Howard Blumenthal’s participation in folk music began while in college. His buddy & college roommate, Mark Josephs taught him to play the guitar.  Once back home in Western New York, he formed a popular bluegrass band called Enchanted Mountain Green. As a local “disk jockey” on WESB Radio in Olean, his show, Old Time Flavor & Mountain Spice (folk music) was on the air for 10 years.

Howard has performed with many Western New York traditional music bands including Hey Diddle Diddle! (contradance band) and Wily Milo String Band (old time string band).  He organizes the Old Time Music @ the Crook Farm Country Fair & plays Old Time Country with the Crook Farm All Stars.  In addition, he helps run the Olean Contra Dance & plays Old Time with Allegheny Crossing from Warren, Pa.  Howard teamed up with Clark Parry & Cindy Durkee to organize and run HOTAfest (Heart of the Alleghenies) thru 2009.  His latest “Festival” endeavor is Crooktop.
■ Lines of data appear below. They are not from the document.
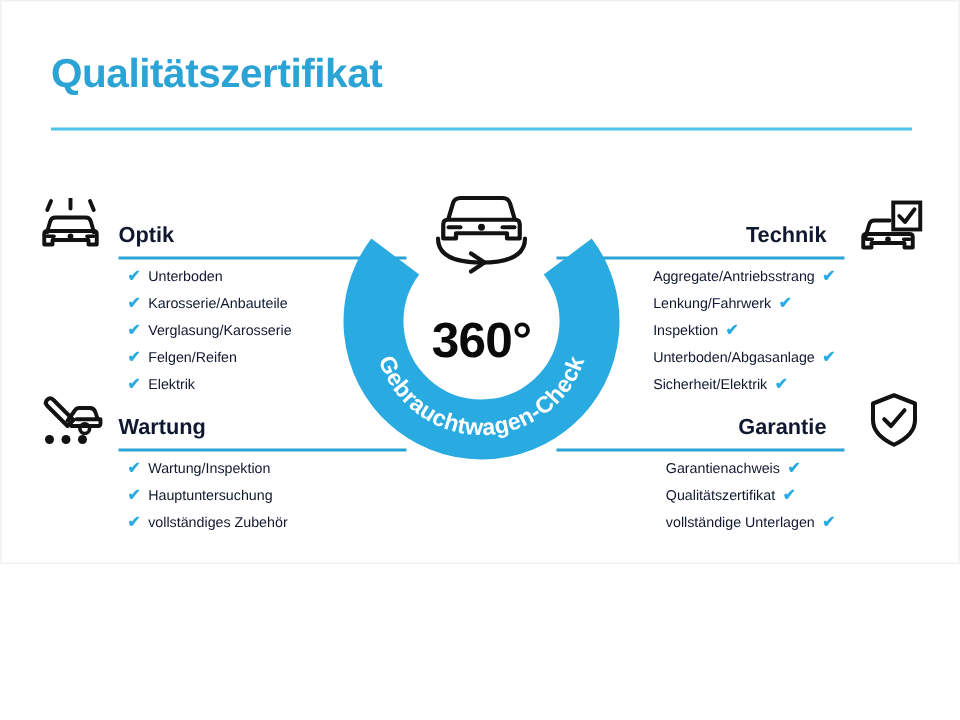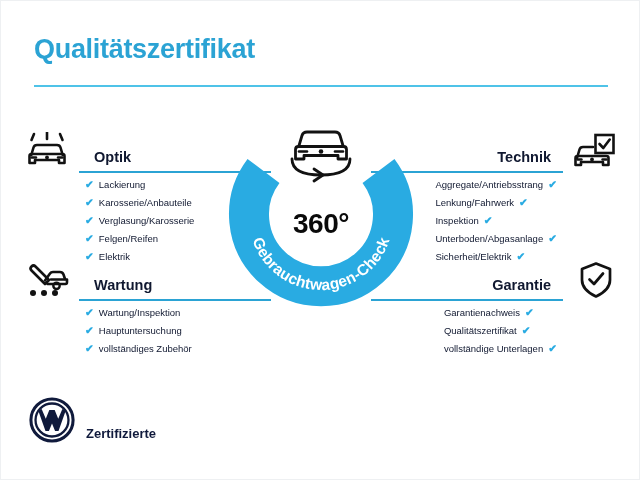--- a/index.html
+++ b/index.html
@@ -12,7 +12,7 @@
   }
   #page{
     position:absolute;inset:0;
-    width:640px;height:480px;
+    width:640px;height:376px;
     background:#ffffff;
     border:1px solid #eef0f2;
     box-sizing:border-box;

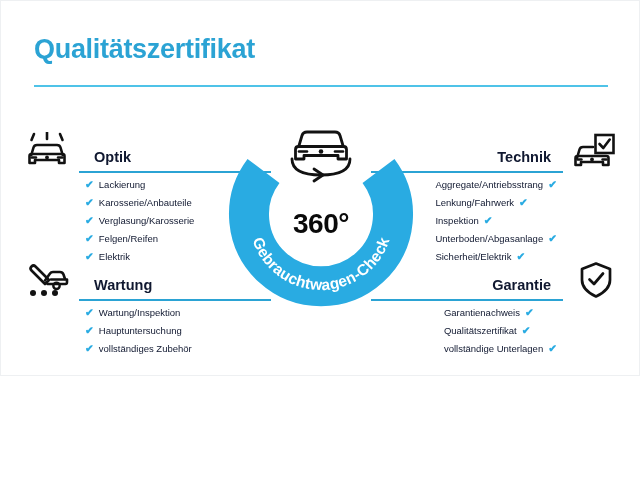--- a/index.html
+++ b/index.html
@@ -58,7 +58,7 @@
   }
 
   
-  .sec-left .sec-head{left:15px;}
+  .sec-left .sec-head{left:0;}
   .sec-left .sec-rule{left:0;width:192px;}
   .sec-left .items{left:6px;}
   .sec-left .item{justify-content:flex-start;}

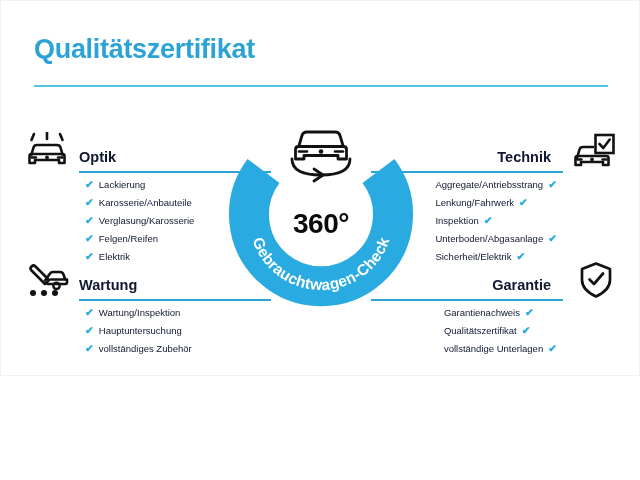--- a/index.html
+++ b/index.html
@@ -170,7 +170,7 @@
     <div class="items">
       <div class="item">
         <span class="chk">✔</span>
-        <span>Lackierung</span>
+        <span>Unterboden</span>
       </div>
       <div class="item">
         <span class="chk">✔</span>

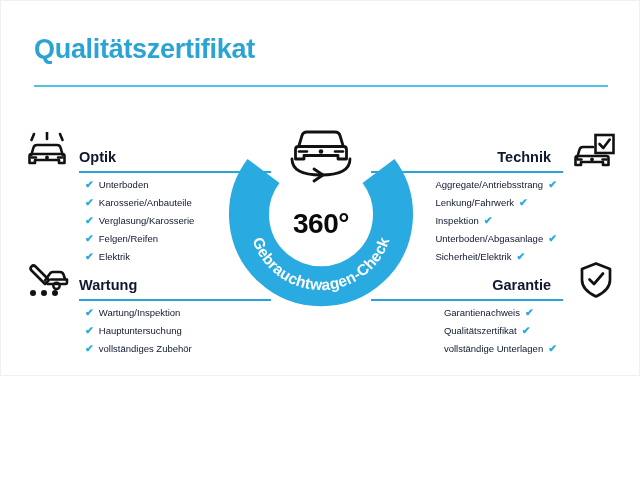--- a/index.html
+++ b/index.html
@@ -93,7 +93,7 @@
   .badge-360{
     position:absolute;left:0;top:85px;width:190px;
     text-align:center;
-    font-size:28px;font-weight:bold;color:#0a0a0a;
+    font-size:33px;font-weight:bold;color:#0a0a0a;
     letter-spacing:-0.5px;
   }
An old time music gathering in Bradford, PA.

Howard began performing folk, bluegrass and acoustic music in Western New York State in the early 1970’s. A week at Jay Ungar’s Fiddle & Dance Camp in Ashokan in 1983 convinced him that fiddling for Contra Dancers was his destiny.   Fifteen or sixteen Northern Weeks at Ashokan and hundreds of fiddle tunes later, he finally had accumulated the skills (& courage) needed to play for dances. He has a rhythmic style that dancers find irresistible and uplifting. He has been playing for local & regional dances for over 30 years. 

Bob Nicholson

Based in Syracuse, NY, Bob is in demand as a contra and square dance caller who is known for his relaxed teaching style, patience, energy, and ability to make the dance fun!